So as you can probably see i have a lot of reasons to be mad/upset rite now....

lyra......

Thursday, October 16, 2008

Today has been a good so far english was long and boring as usual.

GSG was pretty cool though because all my GSG people love me!^-^ gosh they are soooo adorable!!!

anyway.... drama was awsome we actually did somthing today, we got farther in the script it was really cool.

Science, this is the class normally ruins my whole day my teacher "Dr." Fong ((yeah she is a girl......surpirising i know....)) she is soooo boring she just stands there and talks really slow and in monotone!!! it drives me CrAzY so i normally sleep through her class

Leadership!! this is one of my favorite classes EVER!!!! today we did this relaxation thing, we listen to "Every Day" by Carly Comanndo it is a really good song.....anyway....I meditated it was really nice and peaceful =) i loved it.

OH OHH!!! there is something else!!!! there is this knew kid in my class ((i swear he looks REALLY!!!!! emo)) and he looks emo and A LOT of my friends are like OMG!!!! he is soooo hot!!!! and i am like are you just saying that or are you desperate cause u really can't think that!!! i mean he TIES his VANS!!!! what self respecting guy would do that!?!?!?!

anyway that is alll for right now......
lyra

((oh gosh i am listening to AOL radio on "halloween" and it is playing this REALLLY wierd song called Halloween 1963 by John Carpender.......CREEPPY!!!!!!))
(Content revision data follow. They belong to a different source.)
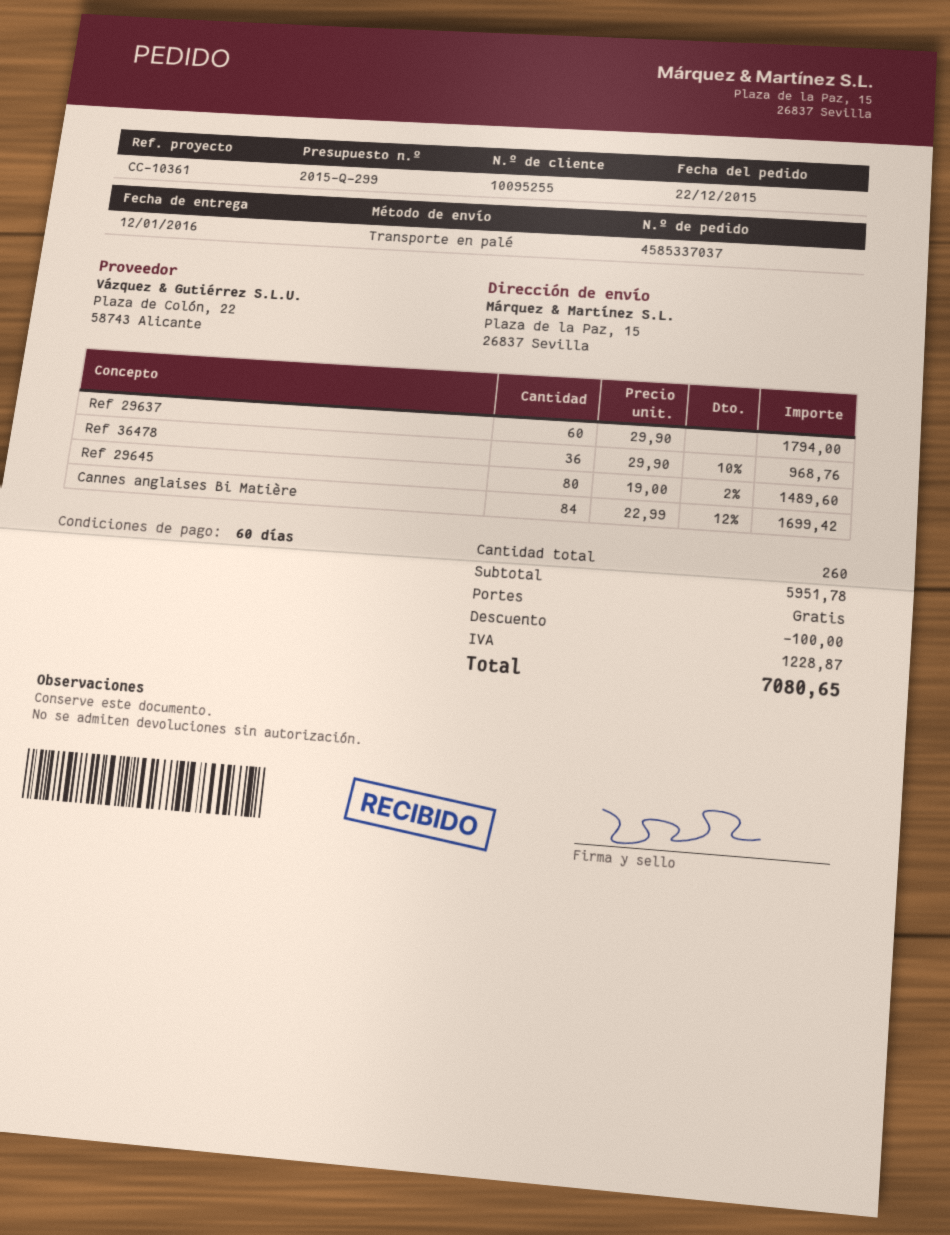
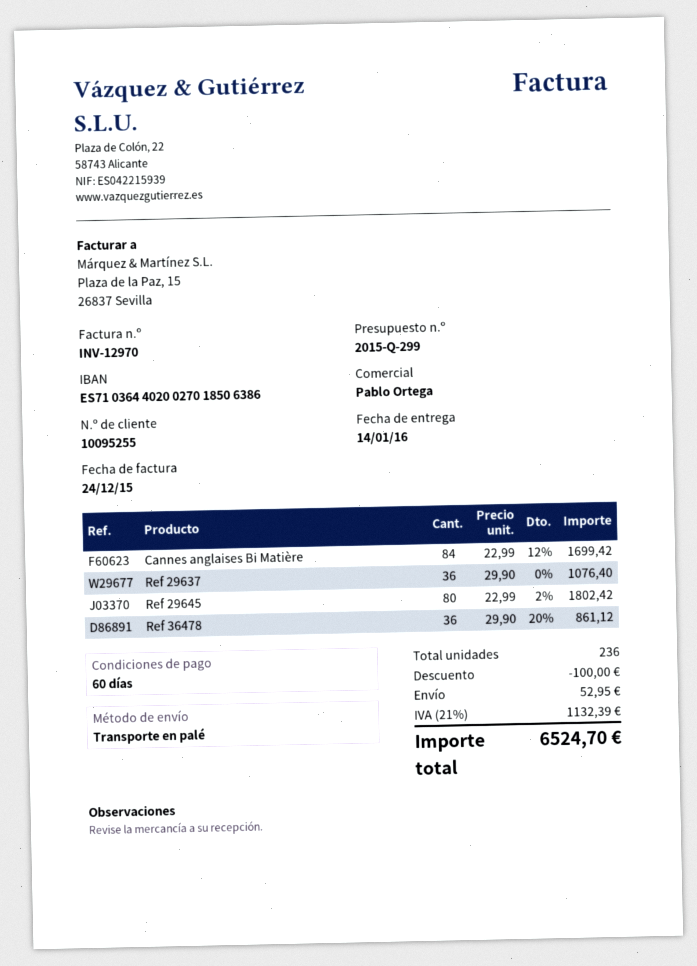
delivery date: 2016-01-12 -> 2016-01-14
Ref 29637: 60 x 29.90 = 1794.00 -> 36 x 29.90 = 1076.40
Ref 36478: 36 x 29.90 - 10% = 968.76 -> 36 x 29.90 - 20% = 861.12
Ref 29645: 80 x 19.00 - 2% = 1489.60 -> 80 x 22.99 - 2% = 1802.42
total quantity: 260 -> 236
shipping: 0.00 -> 52.95
tax: 1228.87 -> 1132.39
total: 7080.65 -> 6524.70

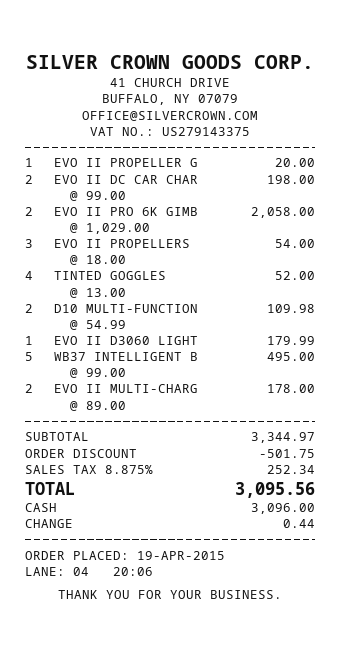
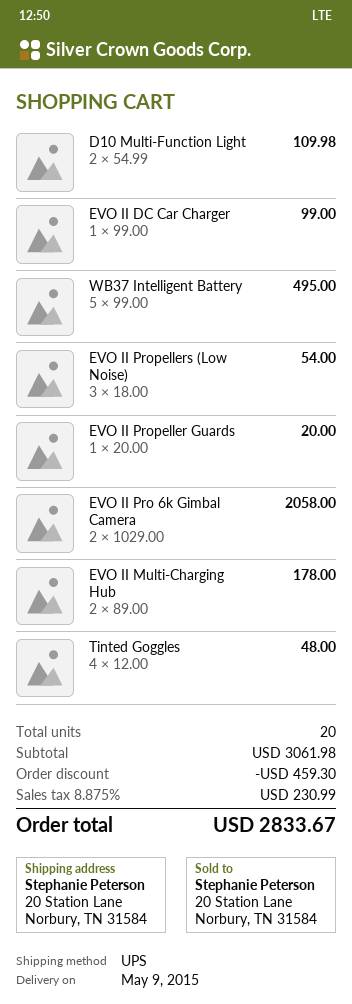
EVO II DC CAR CHAR: 2 x 99.00 = 198.00 -> 1 x 99.00 = 99.00
TINTED GOGGLES: 4 x 13.00 = 52.00 -> 4 x 12.00 = 48.00
EVO II D3060 LIGHT: 1 x 179.99 = 179.99 -> none
subtotal: 3344.97 -> 3061.98
discount: 501.75 -> 459.30
tax: 8.875% = 252.34 -> 8.875% = 230.99
total: 3095.56 -> 2833.67

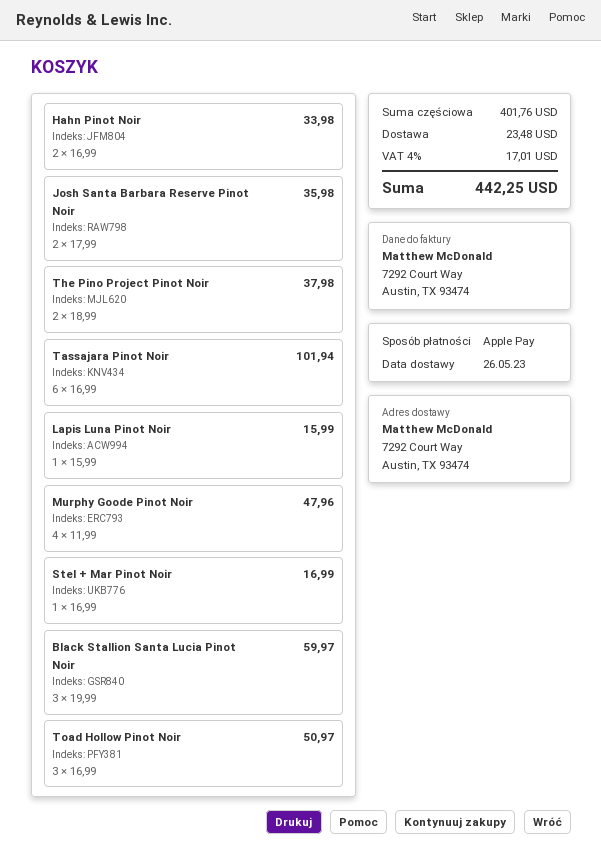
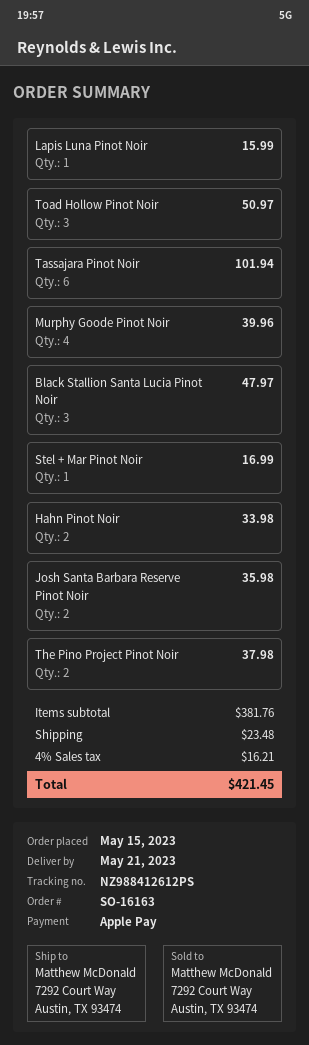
delivery date: 2023-05-26 -> 2023-05-21
Murphy Goode Pinot Noir: 4 for 47.96 -> 4 for 39.96
Black Stallion Santa Lucia Pinot Noir: 3 for 59.97 -> 3 for 47.97
subtotal: 401.76 -> 381.76
tax: 4% = 17.01 -> 4% = 16.21
total: 442.25 -> 421.45

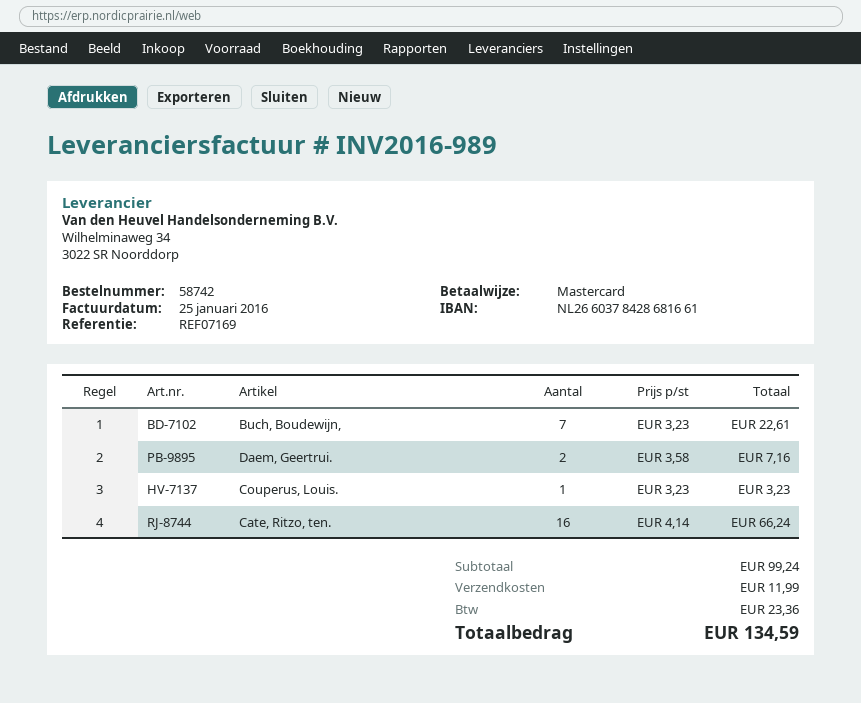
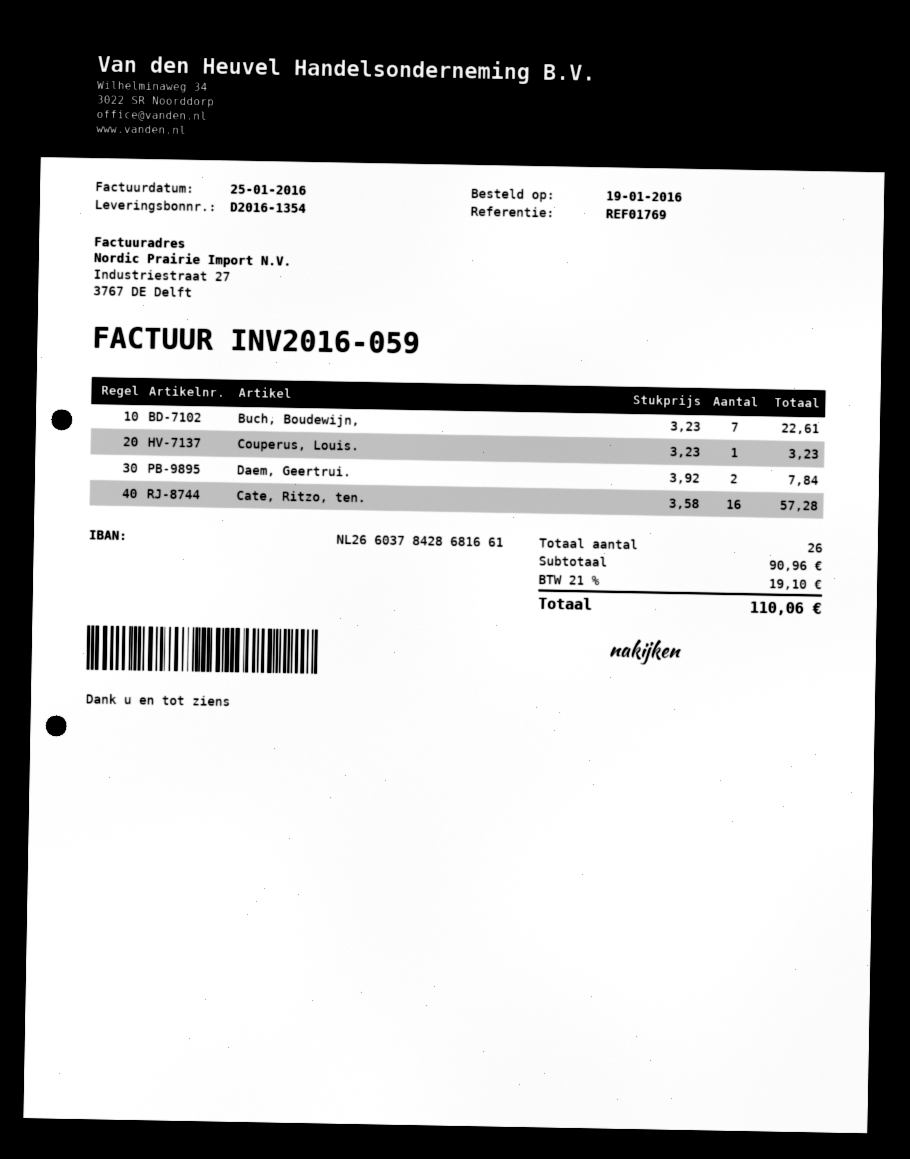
invoice number: INV2016-989 -> INV2016-059
reference: REF07169 -> REF01769
Daem, Geertrui.: 2 x 3.58 = 7.16 -> 2 x 3.92 = 7.84
Cate, Ritzo, ten.: 16 x 4.14 = 66.24 -> 16 x 3.58 = 57.28
subtotal: 99.24 -> 90.96
shipping: 11.99 -> none
tax: 23.36 -> 19.10
total: 134.59 -> 110.06

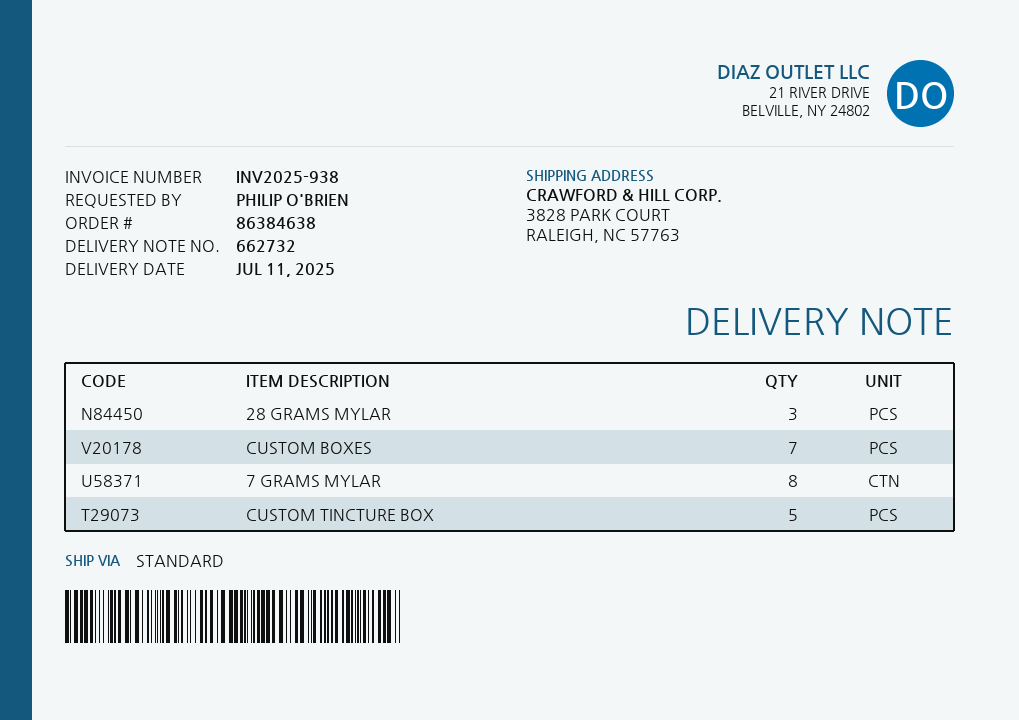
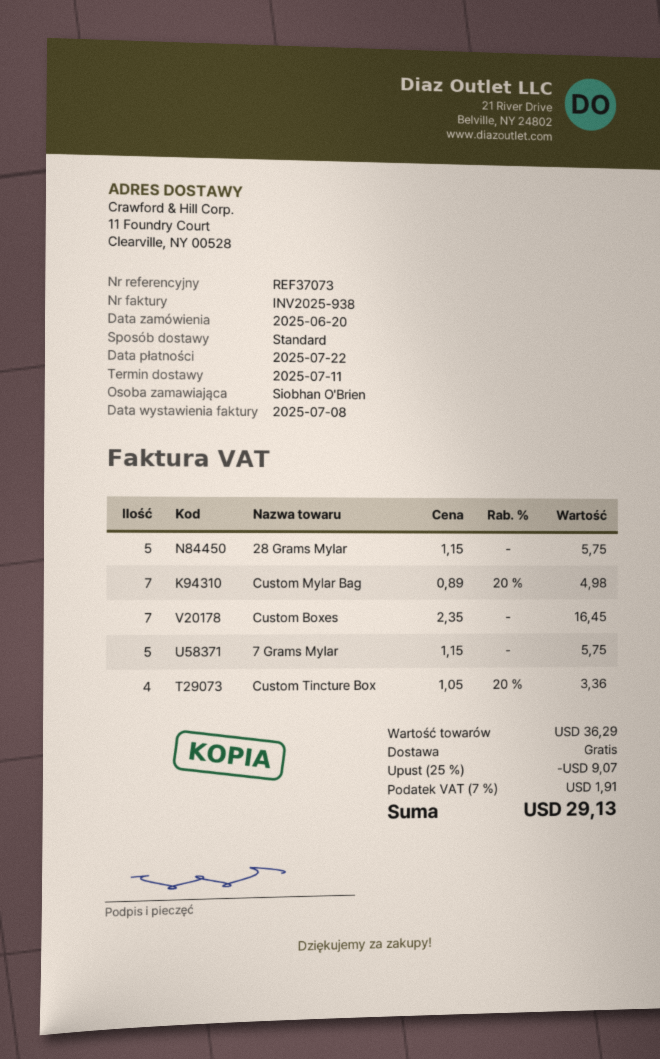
ordered by: PHILIP O'BRIEN -> Siobhan O'Brien
ship to: 3828 PARK COURT, RALEIGH, NC 57763 -> 11 Foundry Court, Clearville, NY 00528
28 GRAMS MYLAR: 3 -> 5
7 GRAMS MYLAR: 8 -> 5
CUSTOM TINCTURE BOX: 5 -> 4
Custom Mylar Bag: none -> 7

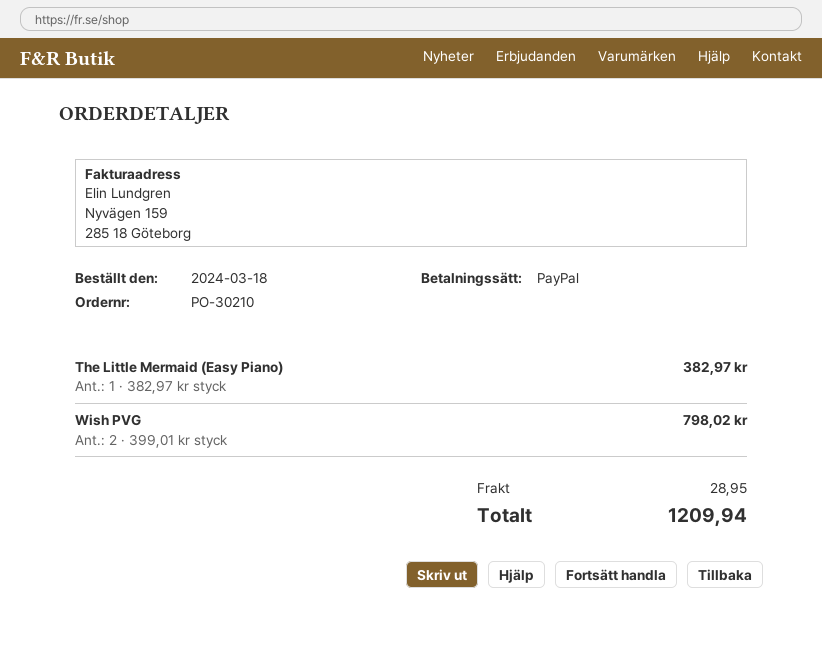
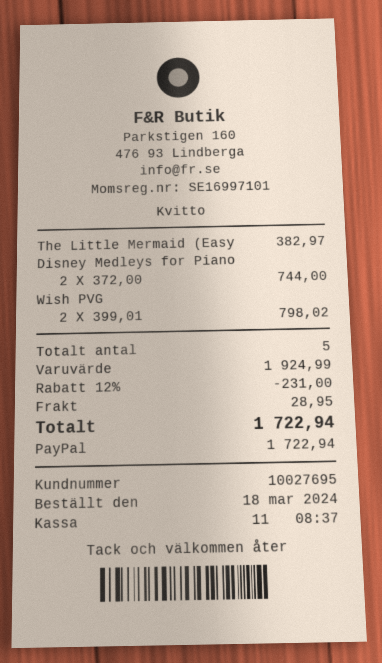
Disney Medleys for Piano: none -> 2 x 372.00 = 744.00
discount: none -> 12% = 231.00
total: 1209.94 -> 1722.94

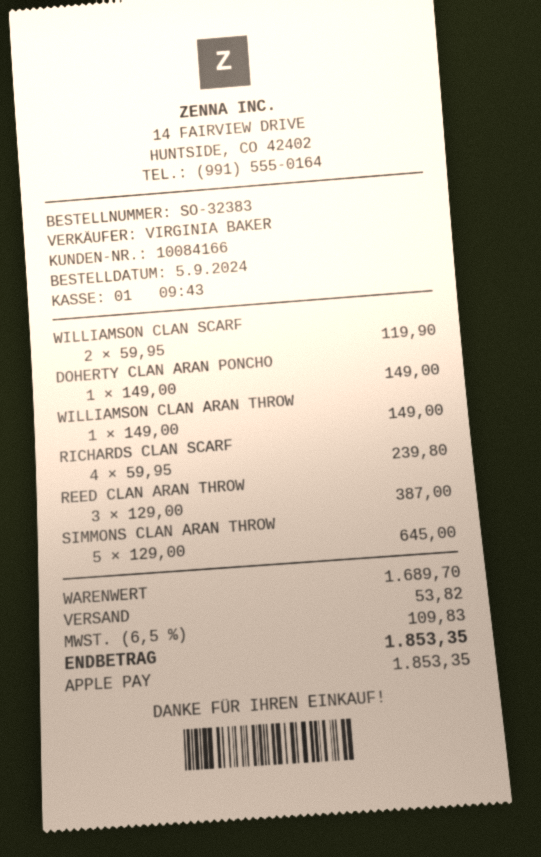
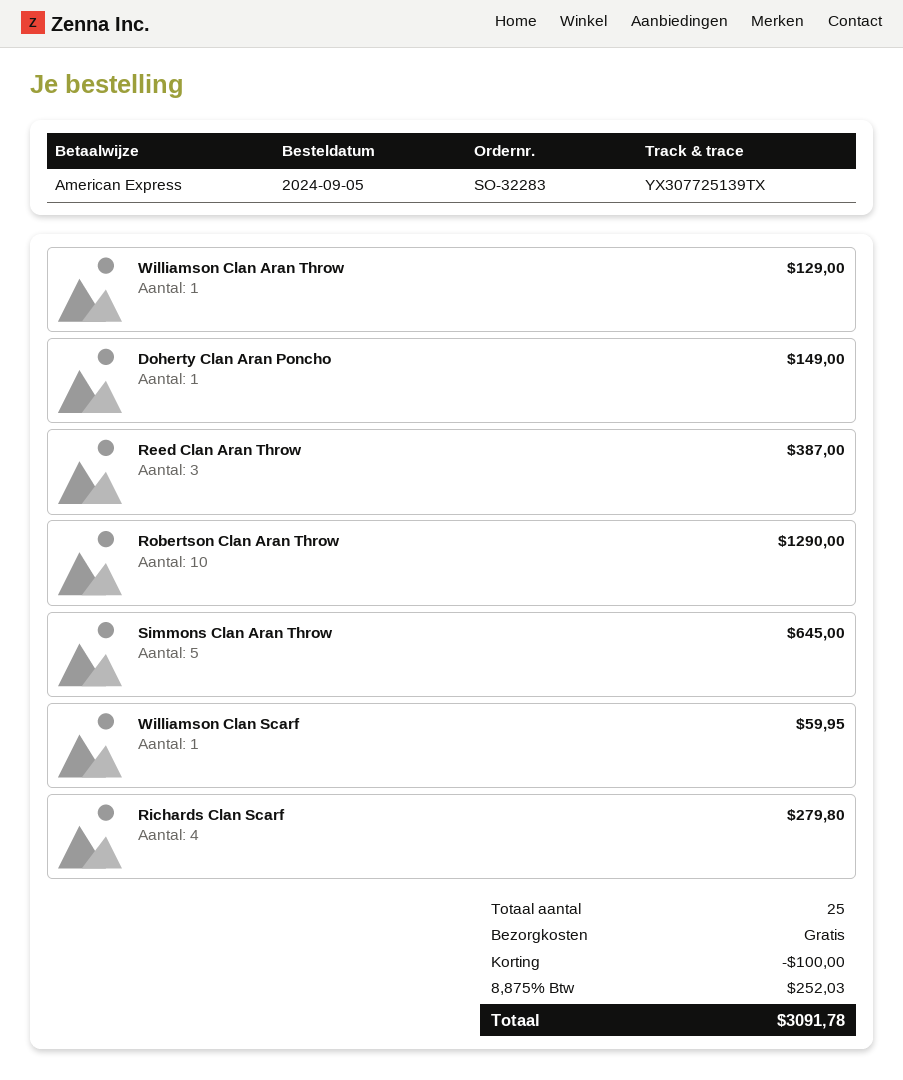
order number: SO-32383 -> SO-32283
payment method: Apple Pay -> American Express
WILLIAMSON CLAN SCARF: 2 for 119.90 -> 1 for 59.95
WILLIAMSON CLAN ARAN THROW: 1 for 149.00 -> 1 for 129.00
RICHARDS CLAN SCARF: 4 for 239.80 -> 4 for 279.80
Robertson Clan Aran Throw: none -> 10 for 1290.00
discount: none -> 100.00
shipping: 53.82 -> 0.00
tax: 6.5% = 109.83 -> 8.875% = 252.03
total: 1853.35 -> 3091.78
Wednesday, October 15, 2008

10-11-08

it is saturday. I want it to be over so it could be sunday, then I would see colton, and all my buddies....but i also have to face the truth.... me and colton aren't going to be dating forever, and there will be a day when my friends stop coming to church. Although I can not see ether one of these days in the near future I just need to always tell myself the truth. even if the truth isn't very good....-

10-9-08

whenever I am around my mother it seems like i want to burst into tears not because I want to spill all my problems to her... it is because she is the CAUSE to most of my problems. she has brainwashed my dad into thinking her way. I look forward to the day when she finds out the truth.....about everything....

10-4-08

I am soo siked about tomorrow! I called my friend tory and she said that colton couldn't stop talking about how much he missed me at the game on friday!! Isn't that sweet??? oh you know what was really funny? Jared (tory's boyfriend) sent me a text message that said Colton is looking at cheerleaders. I burst out laughting, cause i was wondering what JARED was doing at that time....probably trying to avoid getting hit by tory.....you had to be there.....it was a REALLY funny movie in my head.....

10-3-08

why does it seem like nobody understands why I am in pain? Every time I call one of my friends she thinks that my boyfriend broke up with me ((even though she knows the truth)), and I can't call colton because we come from two different worlds his family is.... well-off, and I am in middle class, and trust me it makes a difference. I am sooo tired I probably should finish getting ready for bed cause race for the cure is tomorrow

lyra out

Monday, September 22, 2008

oh and





HAPPY

AUTUMN

EQUINOX












Wut up my peeps!!!!!

Hello!! To my peeps who ether a) have electricity b) have a genorator or c) are staying at somebodys house how does have power!!! In case you were wondering I am option b.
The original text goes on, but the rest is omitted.